If you were really looking forward to Hello Neighbor, you’re going to be disappointed. As a stealth game it tasks you with breaking into your neighbor’s home to find out what secret he is hiding in his basement, à la the film Disturbia. It’s a cool premise with an attractive cartoon-like whimsical art style, but its gameplay ruins it. The stealth mechanics are very minimal, with no way to lean or interact with objects other than picking them up and throwing them. You can jump into a closet or hide under the bed with the press of a button, but if you’re crouched in this moment then your character model will clip halfway through the floor, making the screen look like a mess. Its control scheme isn’t intuitive as drop/throw are the same button (right trigger), so if you want to throw an object far, you’ll need to hold down the trigger, costing a precious amount of time if you are in a hurry. If you’re sneaking and jump over a fence, then your character is automatically standing again and you’ll once again need to manually crouch. As a stealth game, it fails. Even the game’s AI, which was marketed as being advanced and would learn from your behavior, is a letdown. Your neighbor may have good eye sight, but he is very slow and honestly didn’t seem like he was reacting all that much to my attempts at breaking in. There are a lot of good ideas and secrets to uncover that are wrapped into a game that just feels unfinished.

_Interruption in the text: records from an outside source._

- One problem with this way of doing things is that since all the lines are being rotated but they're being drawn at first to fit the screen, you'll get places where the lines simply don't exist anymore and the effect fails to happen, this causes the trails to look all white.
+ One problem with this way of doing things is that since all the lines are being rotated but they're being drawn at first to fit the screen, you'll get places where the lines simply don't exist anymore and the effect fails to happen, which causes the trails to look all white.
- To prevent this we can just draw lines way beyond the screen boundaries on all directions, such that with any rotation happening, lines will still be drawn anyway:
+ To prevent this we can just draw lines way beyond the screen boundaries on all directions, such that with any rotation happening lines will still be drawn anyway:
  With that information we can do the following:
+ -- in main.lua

Chaos on Deponia may be five years old, but it holds up very well on today’s hardware thanks to its vibrant, stylized graphics. This point-and-click adventure from Daedalic Entertainment follows a man named Rufus as he attempts to escape from his home planet of Deponia, all while an evil organization threatens to destroy it. You won’t need to play the first game in the series to fully understand it, but there are references to Rufus’ previous adventures in the beginning that make for a slightly confusing and awkward fourth-wall breaking conversation as he discusses completing the tutorial and knowing the controls of the game already. There will be plenty of times Chaos on Deponia tries to be meta with varying success. The jokes can fall flat at times but overall it’s pretty funny and enjoyable, even if it isn’t entirely ‘laugh out loud’ hysterical. Its gameplay remains largely the same as most in its genre and it doesn’t offer any groundbreaking conventions, but it’s still a smart and wacky adventure that pulls you into its world.
SOMA and Chaos on Deponia are the highlights of this roundup. I’d definitely recommend them based on what genre you normally prefer to play because they are both strong games. Hello Neighbor, however, is best skipped. There are just too many issues in its current state that can’t be overlooked. If any of these look interesting to you, give them a shot and see for yourself.